The models ship as quantized GGUF files—1.2 GB for the 1.7 billion-parameter model and 2.6 GB for the 4 billion—with compressed versions retaining most benchmark performance while fitting on standard consumer hardware. That means a hospital system, rural clinic, or individual clinician could run the model entirely on-device, keeping patient records out of third-party cloud infrastructure and away from HIPAA exposure.
The privacy pitch may be a major plus for some people but using AI for medical opinions is far from ideal even by today’s standards. An Oxford study published in February found that LLMs are routinely giving dangerous medical advice with wrong answers, confused guidance and poor handling of nuanced symptoms. The researchers stopped short of dismissing the technology entirely, but argued AI has a role as "secretary, not physician." The compliance problem compounds it: Most medical AI today routes patient data through cloud servers, creating HIPAA exposure every time a doctor types a query.
The release fits Tether's pattern over the past year. Last month it shipped the QVAC SDK, an open-source toolkit for building local, offline AI apps across iOS, Android, Windows, and Linux. Before that, it launched QVAC Health, a consumer wellness app that keeps biometric data entirely on-device. MedPsy is the first QVAC model specifically trained for clinical reasoning.
The medical AI market sits at roughly $36 billion today, with projections pointing past $500 billion by 2033, per Tether's own announcement.
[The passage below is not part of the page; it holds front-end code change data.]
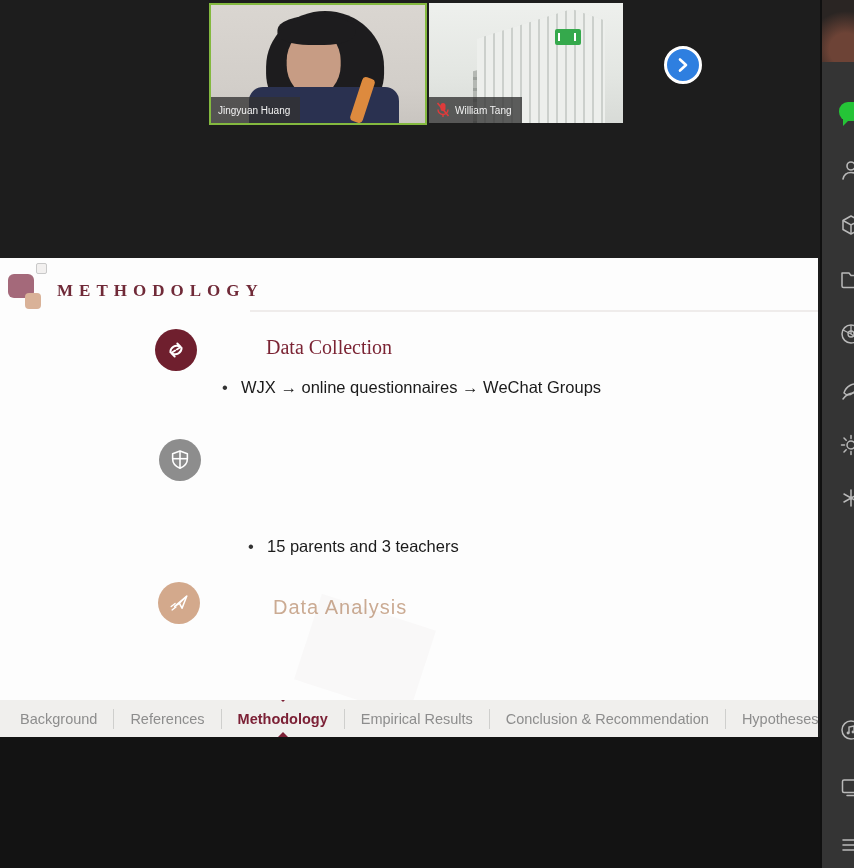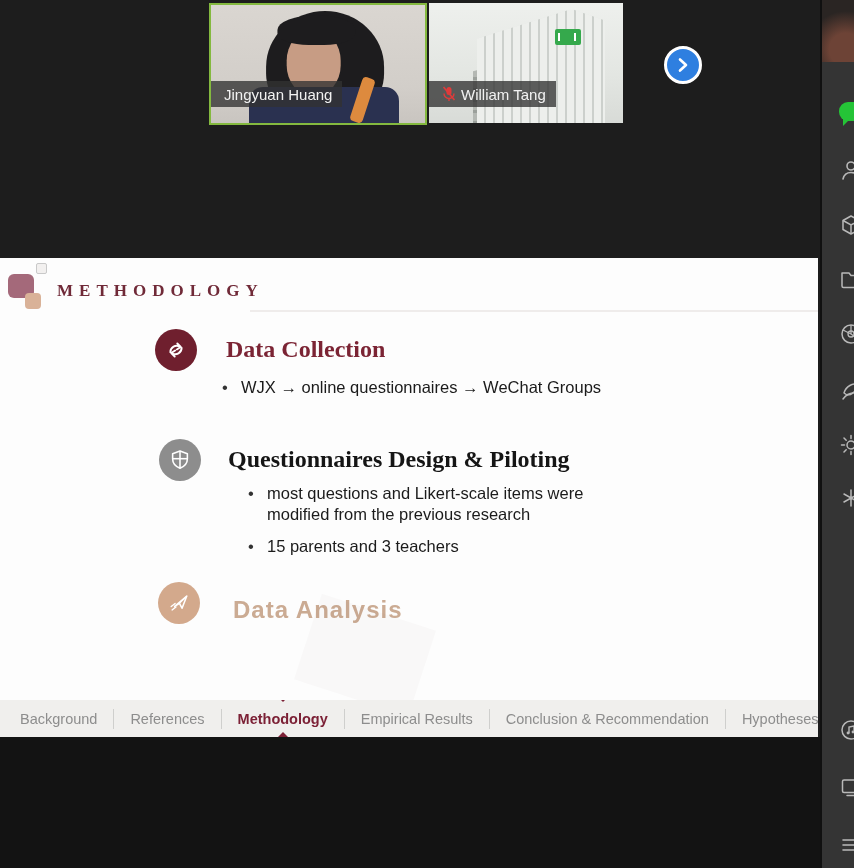--- a/index.html
+++ b/index.html
@@ -39,9 +39,9 @@
                background:#35a94c; border-radius:2px; }
   .bldg-logo::after { content:""; position:absolute; left:3px; top:4px; width:14px;
                height:8px; border-left:2px solid #fff; border-right:2px solid #fff; }
-  .name-tag { position:absolute; left:0; bottom:16px; height:26px;
-              background:rgba(50,50,50,.78); color:#f2f2f2; font-size:15px;
-              display:flex; align-items:center; gap:5px; padding:0 10px 0 13px;
+  .name-tag { position:absolute; left:0; bottom:0; height:26px;
+              background:rgba(50,50,50,.78); color:#f2f2f2; font-size:10px;
+              display:flex; align-items:center; gap:5px; padding:0 10px 0 7px;
               white-space:nowrap; }
   .mic-muted { width:14px; height:16px; flex:0 0 auto; }
 

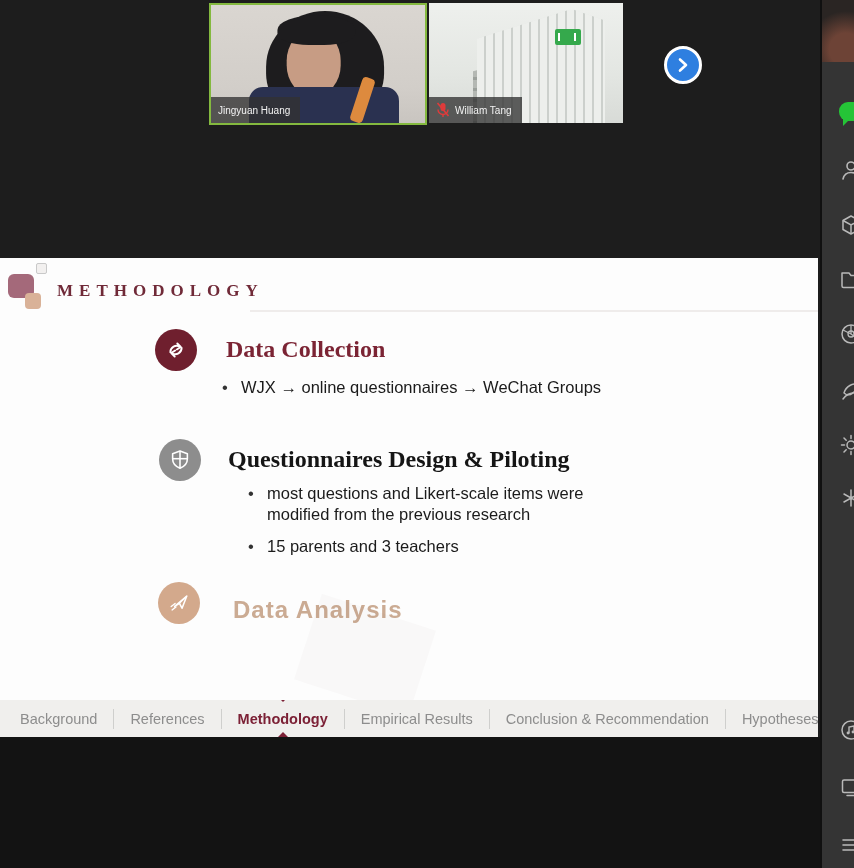--- a/index.html
+++ b/index.html
@@ -70,8 +70,8 @@
   #icon-s2 { left:159px; top:181px; background:#8d8d8d; }
   #icon-s3 { left:158px; top:324px; background:#d3a98c; }
 
-  .sec-h { position:absolute; font-family:"Liberation Serif",serif; font-weight:bold;
-           font-size:24px; }
+  .sec-h { position:absolute; font-family:"Liberation Serif",serif; font-weight:normal;
+           font-size:20px;margin-left:40px; }
   #h-s1 { left:226px; top:78px; color:#7b2434; }
   #h-s2 { left:228px; top:188px; color:#151515; }
   #h-s3 { left:233px; top:338px; color:#cbab93; font-family:"Liberation Sans",sans-serif;

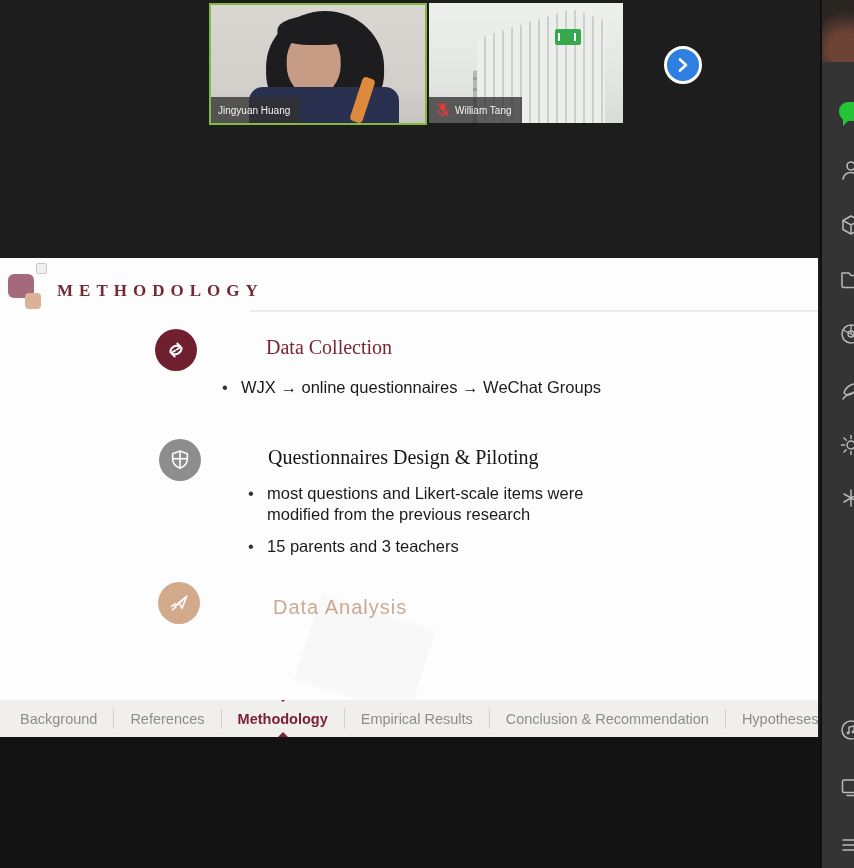--- a/index.html
+++ b/index.html
@@ -183,7 +183,6 @@
         <line x1="6.5" y1="13.5" x2="23.5" y2="13.5" stroke="#fff" stroke-width="1.8"></line>
       </svg>
     </div>
-    <div id="h-s2" class="sec-h">Questionnaires Design &amp; Piloting</div>
     <div id="b-s2-0" class="bullet">most questions and Likert-scale items were modified from the previous research</div>
     <div id="b-s2-1" class="bullet">15 parents and 3 teachers</div>
 

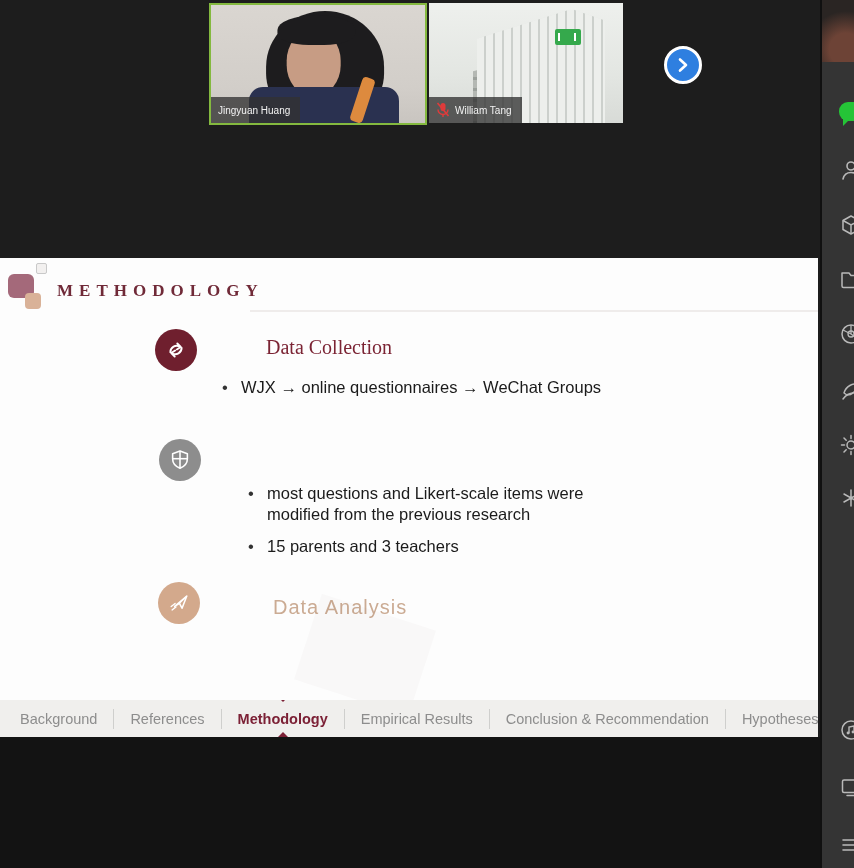--- a/index.html
+++ b/index.html
@@ -183,7 +183,6 @@
         <line x1="6.5" y1="13.5" x2="23.5" y2="13.5" stroke="#fff" stroke-width="1.8"></line>
       </svg>
     </div>
-    <div id="b-s2-0" class="bullet">most questions and Likert-scale items were modified from the previous research</div>
     <div id="b-s2-1" class="bullet">15 parents and 3 teachers</div>
 
     <div id="icon-s3" class="sec-icon">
Models and GGUF weights are available now at qvac.tether.io/models.
Q&A
How does Tether's QVAC MedPsy compare to Google's MedGemma models?
QVAC MedPsy outperformed both Google's MedGemma-4B and MedGemma-27B on the HealthBench Hard benchmark despite having significantly fewer parameters.
What is the significance of QVAC MedPsy's parameter size?
The 1.7 billion parameters allow QVAC MedPsy to deliver high performance while being much smaller than competing models, making it feasible for deployment on mobile devices.
What are the deployment capabilities of Tether's medical AI model?
QVAC MedPsy can run entirely on consumer hardware without the need for cloud infrastructure, enabling use on smartphones and wearables.
What benchmarks did Tether's AI model excel in?
Tether's QVAC MedPsy excelled in the HealthBench Hard benchmark, which evaluates AI on realistic clinical conversations graded by physicians.